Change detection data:
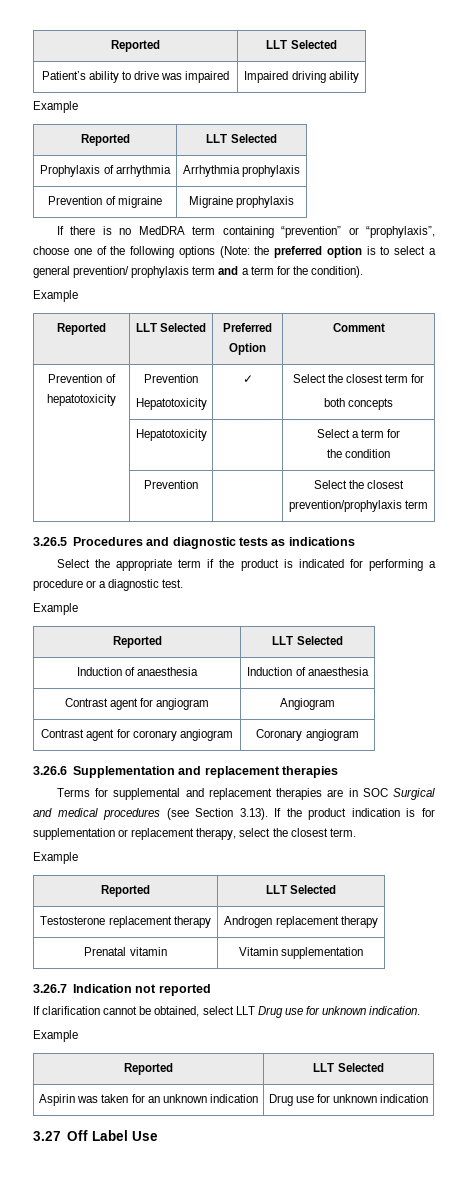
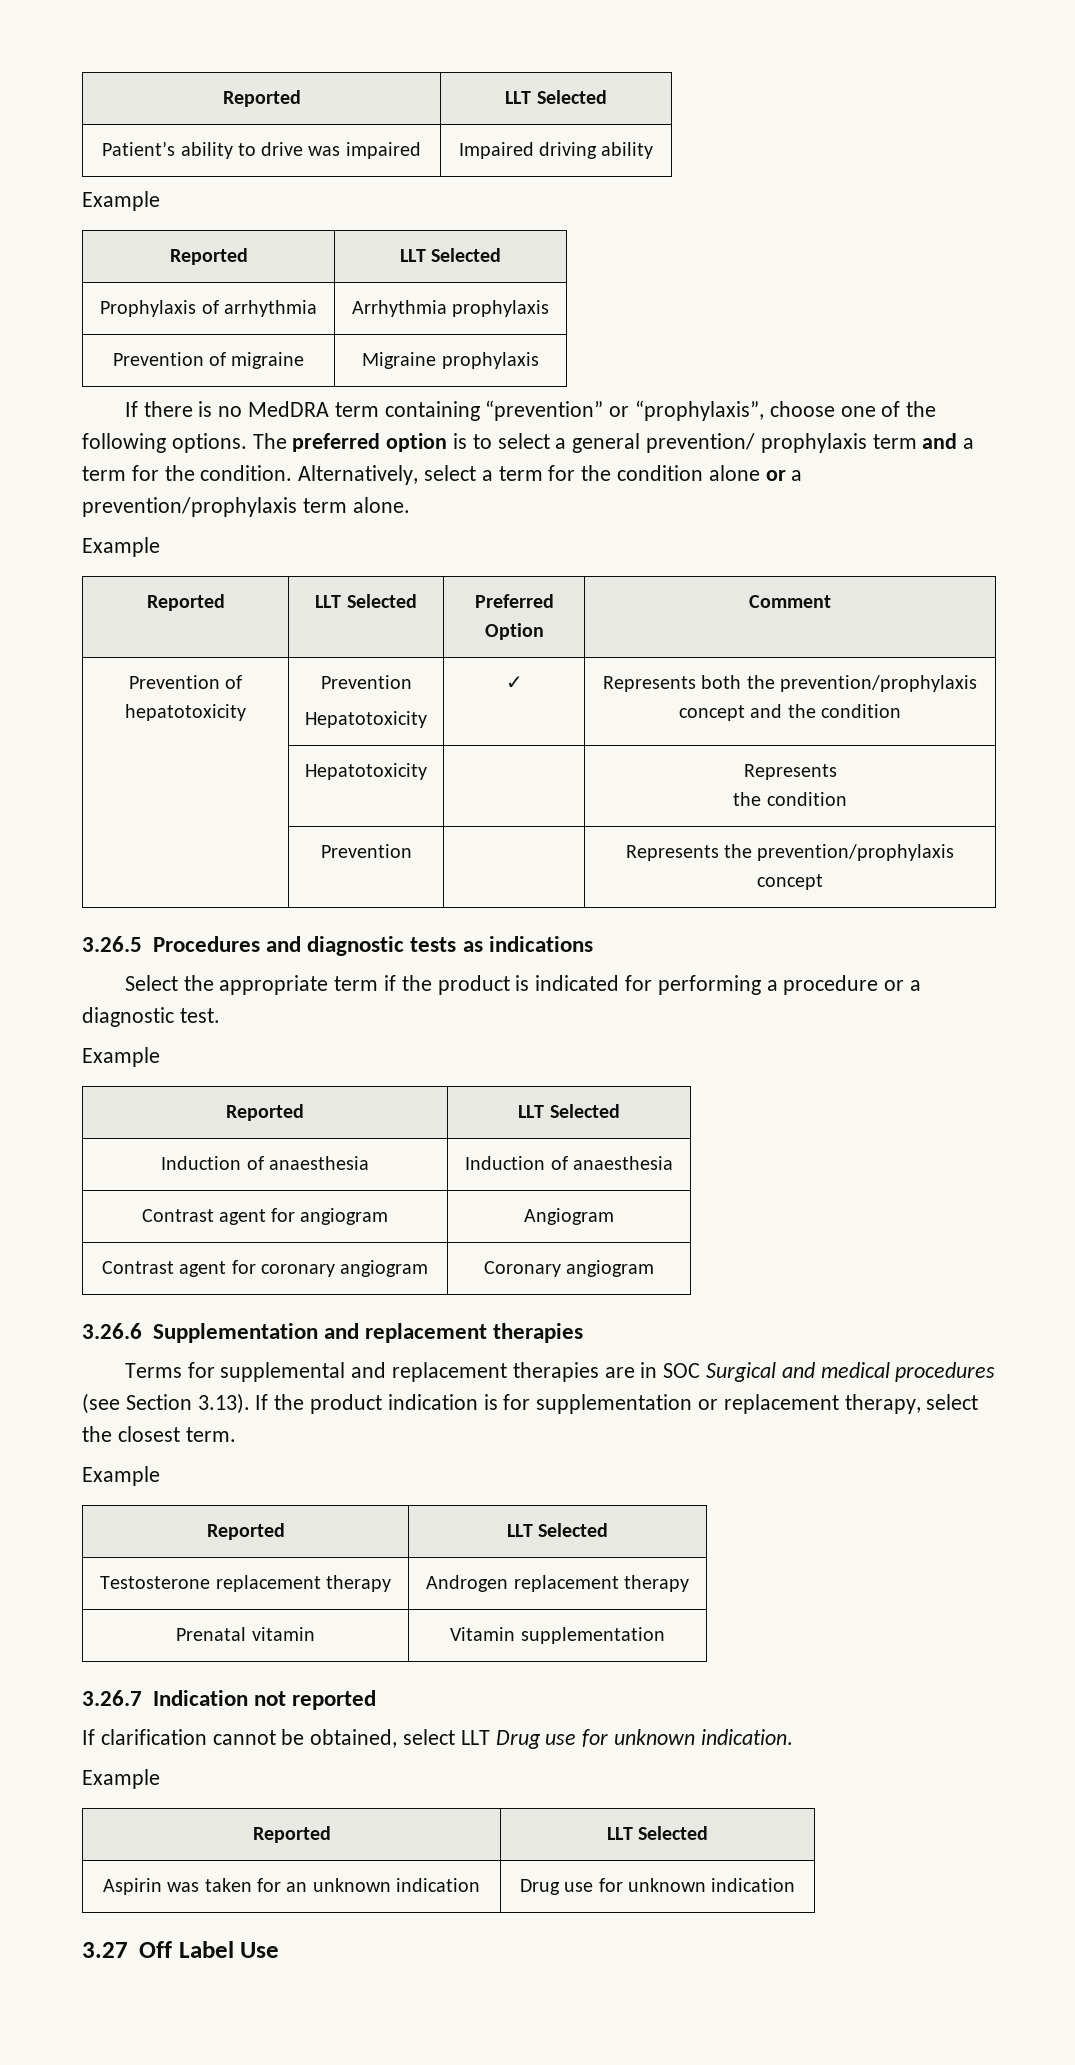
- If there is no MedDRA term containing “prevention” or “prophylaxis”, choose one of the following options (Note: the preferred option is to select a general prevention/ prophylaxis term and a term for the condition).
+ If there is no MedDRA term containing “prevention” or “prophylaxis”, choose one of the following options. The preferred option is to select a general prevention/ prophylaxis term and a term for the condition. Alternatively, select a term for the condition alone or a prevention/prophylaxis term alone.
  Prevention of hepatotoxicity | Prevention
- Hepatotoxicity | ✓ | Select the closest term for
- both concepts
- | Hepatotoxicity | | Select a term for
+ Hepatotoxicity | ✓ | Represents both the prevention/prophylaxis concept and the condition
+ | Hepatotoxicity | | Represents
  the condition
- | Prevention | | Select the closest prevention/prophylaxis term
+ | Prevention | | Represents the prevention/prophylaxis concept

Aim of the task:
Extract all lines from the data in which "following" is found.

Solved exercise:
- If there is no MedDRA term containing “prevention” or “prophylaxis”, choose one of the following options (Note: the preferred option is to select a general prevention/ prophylaxis term and a term for the condition).
+ If there is no MedDRA term containing “prevention” or “prophylaxis”, choose one of the following options. The preferred option is to select a general prevention/ prophylaxis term and a term for the condition. Alternatively, select a term for the condition alone or a prevention/prophylaxis term alone.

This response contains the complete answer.